You have no clue as to why I want it or what I intend to make of it, so spare yourself some humiliation and don’t make self-serving assumptions.What are the false assumptions? I don't care what you intend to make of it; the fact is that the parallel to yourself is notable and the way you deny the obvious, telling.
I said of my own accord that I did not consider this historically provable by my own standards.Whether it's "historically provable" by your own standards doesn't matter. What matters is that according to your own standards it was worth propagating. Here the parallel with Hand holds: he also didn't claim to meet "historically provable" standards.
- I never said “some guy”.The point was not that you didn't name the fellow, but that there was nothing particularly relevant about his name, i.e. in your case, not a published expert on Sheffey, or the like.
- Whether or not a witness ever “met” the accused is spectacularly irrelevant to his innocence or guilt.First of all, the main question is not one of actual guilt or innocence. As Hand says, you can't prove a universal negative, so there will always be the possibility that your accusation is right. What matters is whether you were justified in propagating the accusation.
- The death of my contacts, while lamentable, has no bearing on the truth of their testimony or their credibility.No, but it bears on your credibility, as there is no way to verify your claims: the deceased apparently took the evidence with them to their graves.
- The passage of time has no bearing on the substance of the conversation.Obviously the substance of the conversation--what was said decades ago--hasn't changed. What might have, and what is likely, considering your apparently loose grip on remembered facts, is what you recall being said.

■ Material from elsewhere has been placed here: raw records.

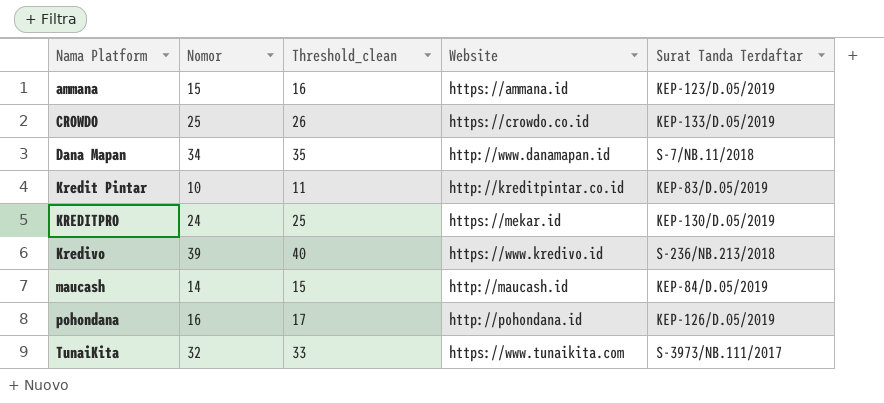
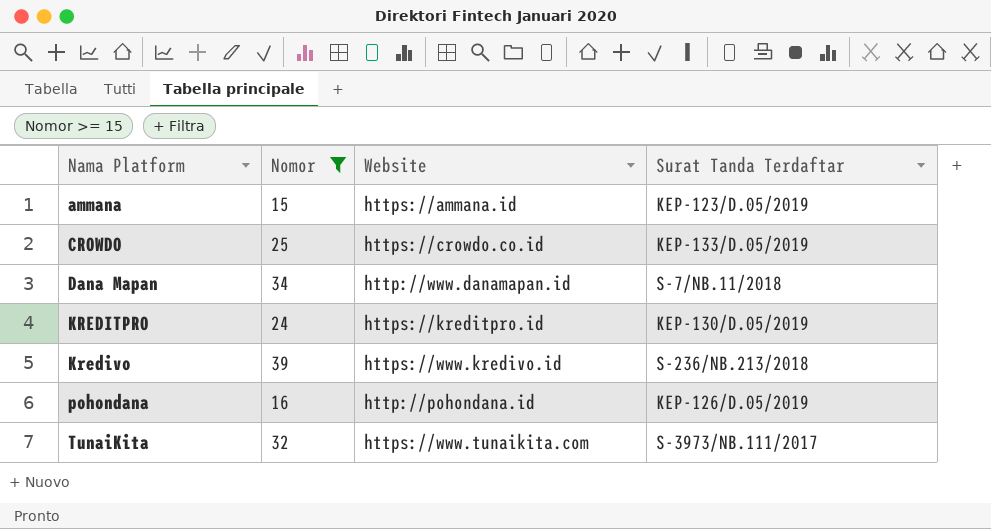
filter: none -> Nomor >= 15
column Threshold_clean | formula: [Nomor] + 1 -> none
KREDITPRO | Website: https://mekar.id -> https://kreditpro.id

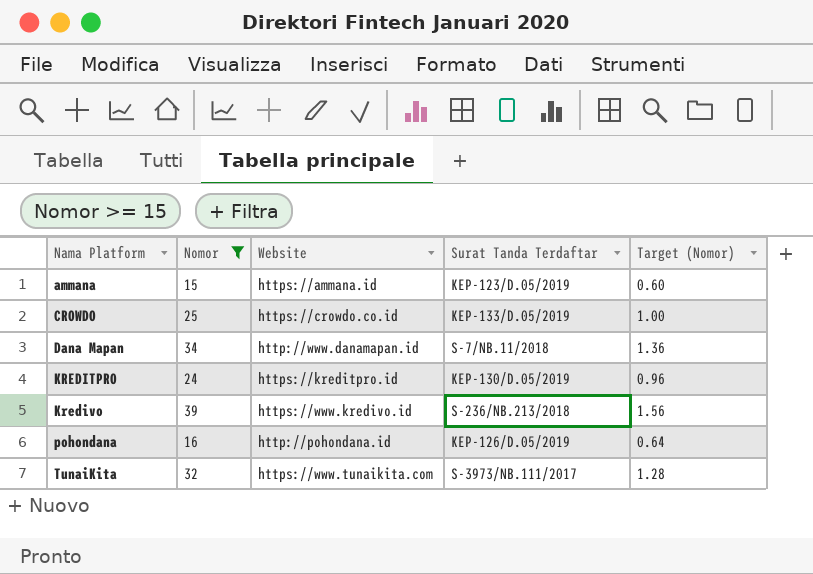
column Target (Nomor) | formula: none -> [Nomor] * 0.04

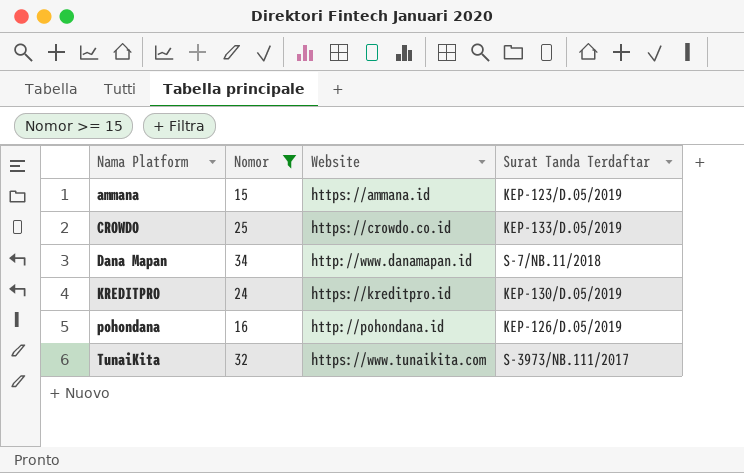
column Target (Nomor) | formula: [Nomor] * 0.04 -> none
row Kredivo: 39 | https://www.kredivo.id | S-236/NB.213/2018 | 1.56 -> none

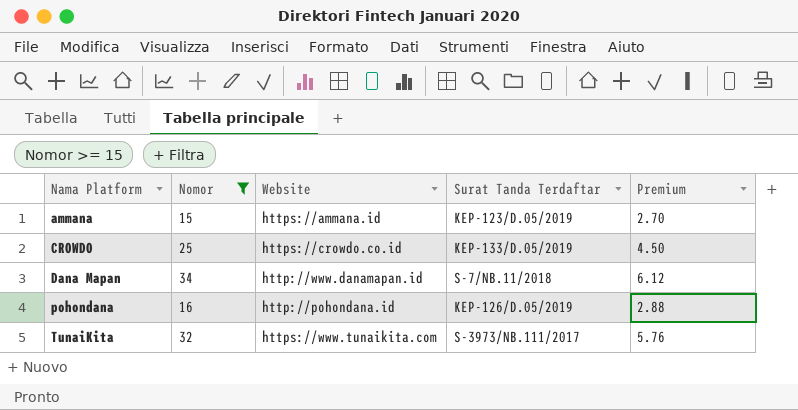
column Premium | formula: none -> [Nomor] * 0.18
row KREDITPRO: 24 | https://kreditpro.id | KEP-130/D.05/2019 -> none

- I never said, suggested, hinted, or even expected that anyone should “take my word on it”.What else is there? You've made a serious accusation, and all we have is your word: your sources are dead, and there is no known documentation. We are forced to take your word for it.
But beyond all this, your comparison is embarrassingly labored. The disgrace that has been attributed to Richard Hand has nothing of the character of my beliefs about Sheffey. What Mr. Hand said was a) known, b) exposed, c) absolutely disgraceful, and d) a clear violation of the New Testament which dishonored a whole class of believer.a) "known" means what? That a lot of people know about Hand's claim, as opposed to the few who know about yours? That's not relevant in a moral sense. b) exposed: In what sense is his "exposure" different from yours? I don't know that he ever admitted he was wrong, and it's impossible to prove he was. Same with you. c) absolutely disgraceful: as is any such public claim, when one can't produce the evidence to support it.

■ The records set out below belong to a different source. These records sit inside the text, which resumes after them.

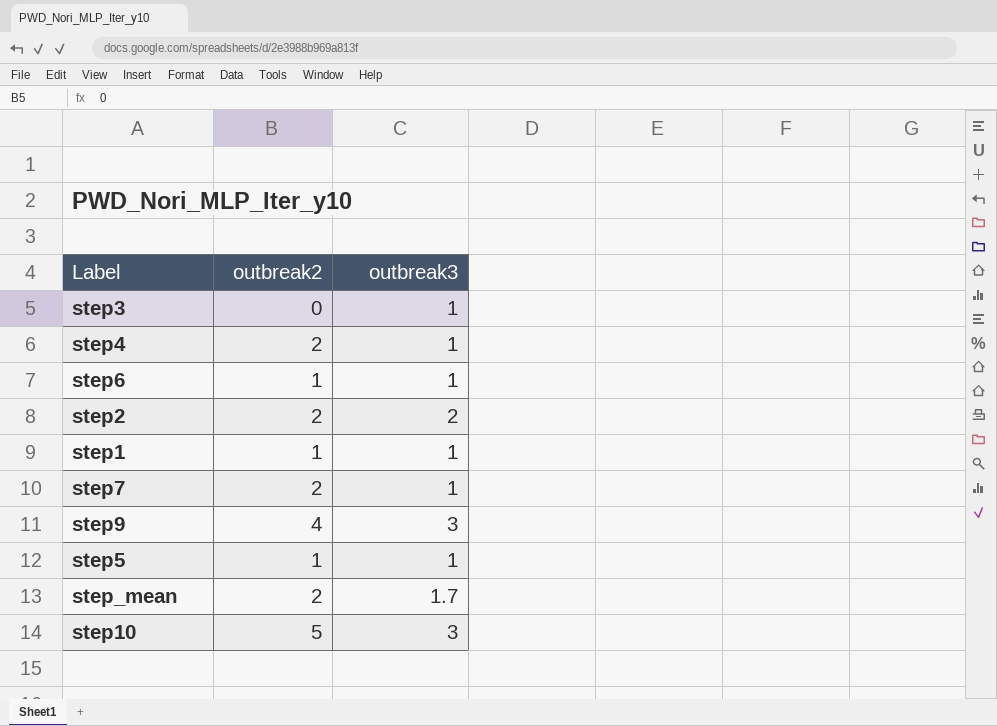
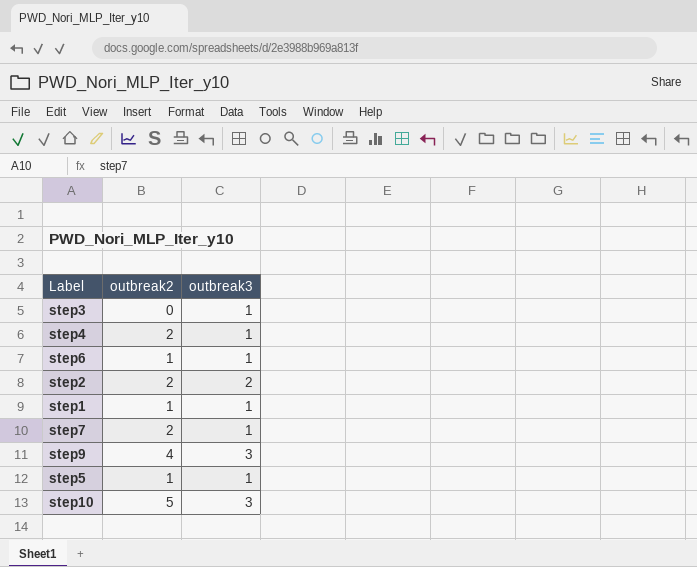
row step_mean: 2 | 1.7 -> none

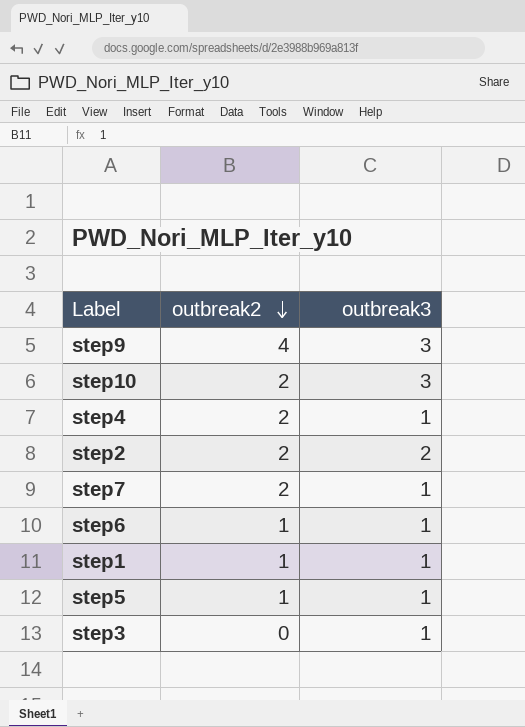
row order: none -> outbreak2 descending
step10 | outbreak2: 5 -> 2

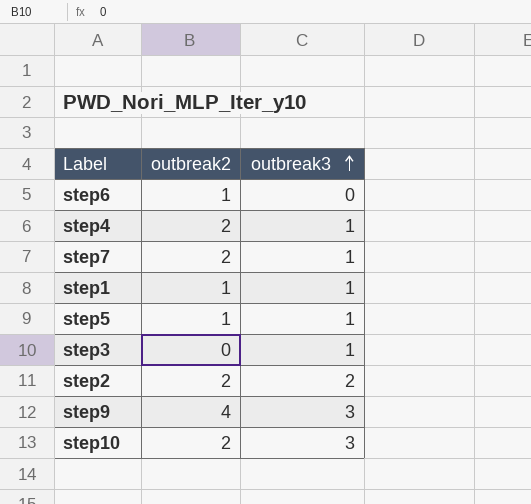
row order: outbreak2 descending -> outbreak3 ascending
step6 | outbreak3: 1 -> 0

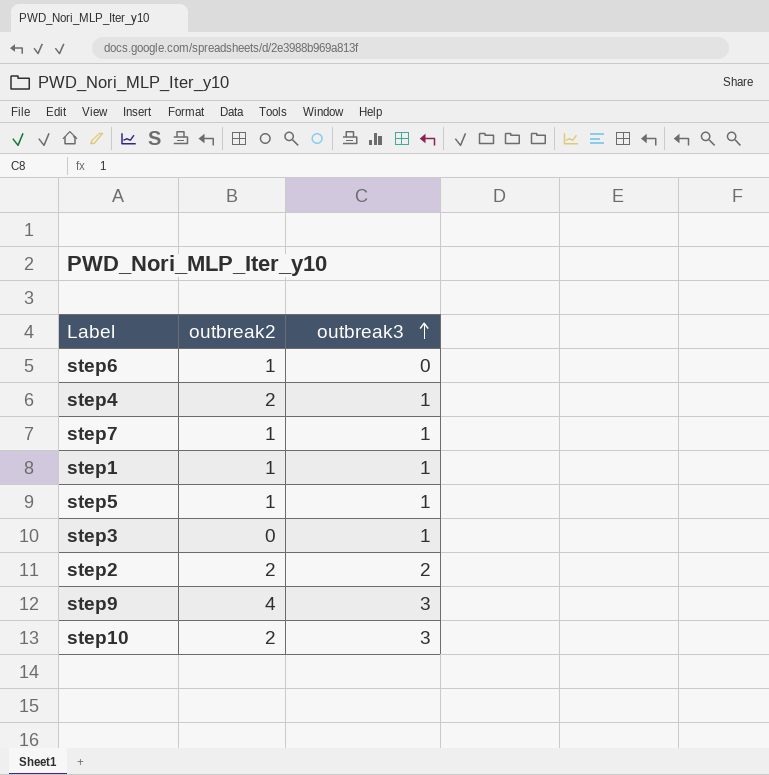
step7 | outbreak2: 2 -> 1

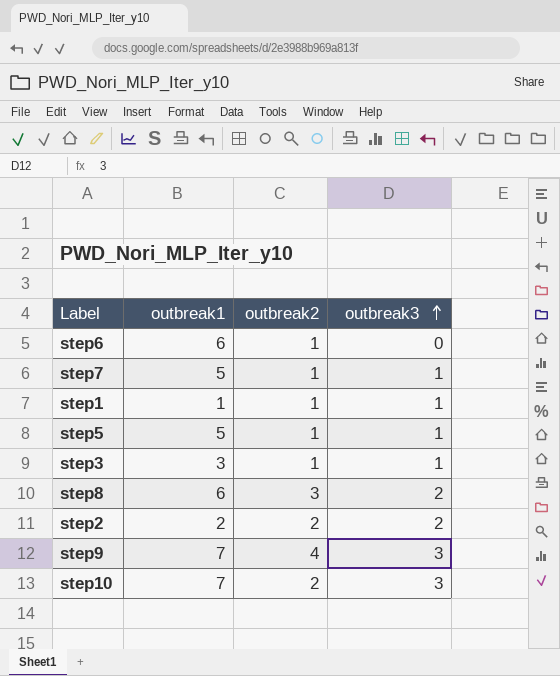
column outbreak1 | position: none -> 2
row step4: 2 | 1 -> none
step3 | outbreak2: 0 -> 1
row step8: none -> 6 | 3 | 2

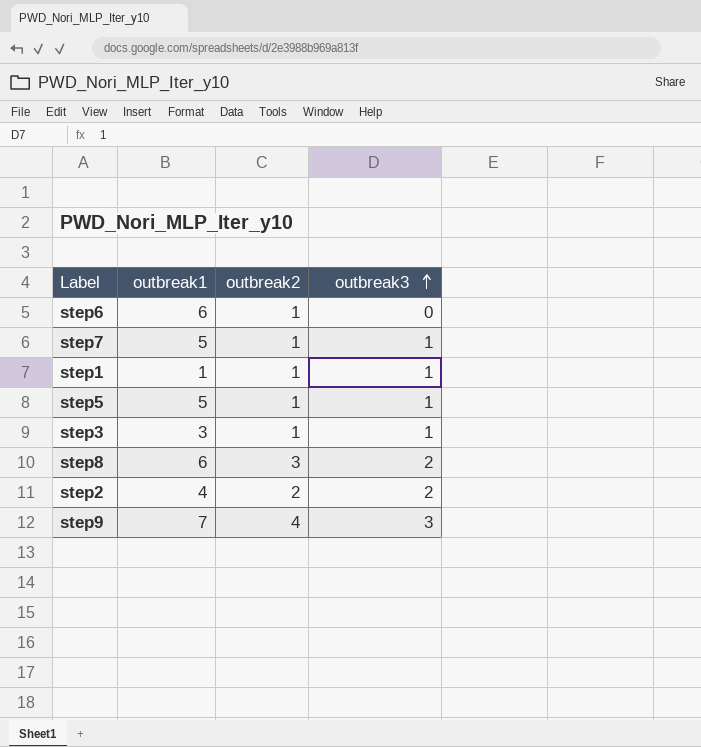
row step10: 7 | 2 | 3 -> none
step2 | outbreak1: 2 -> 4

I will add, though, since my request has generated this kind of response, that we are dealing very much with a gang which refuses to take responsibility for misbehavior.My attempting to hold you to your own standards makes me part of a gang which refuses to take responsibility for misbehavior? You might be able to say that if I had tried to defend Hand, but I haven't. This claim is an obvious non sequitur and a cheap, baseless attack on my character. Unfortunately, I can't say I find it surprising.
We went through all this last time. Your dithering was unpersuasive then and it doesn't justify an encore.Actually, I think you backed out about the same place then, too. It's hard to respond to point-by-point refutations when your only MO is to pontificate or sling insults. Stick with vacuous pronouncements about how it's all part of the decline of fundamentalism, as that seems to play better with the peanut gallery.
Not all uses of tu quoque arguments involve logical fallacy. They can be properly used to bring about awareness of inconsistency, to indirectly repeal a criticism by narrowing its scope or challenging its criteria, or to call into question the credibility of a source of knowledge.
Informal logic is never neat, and almost every informal fallacy is an argument that has legitimate applications.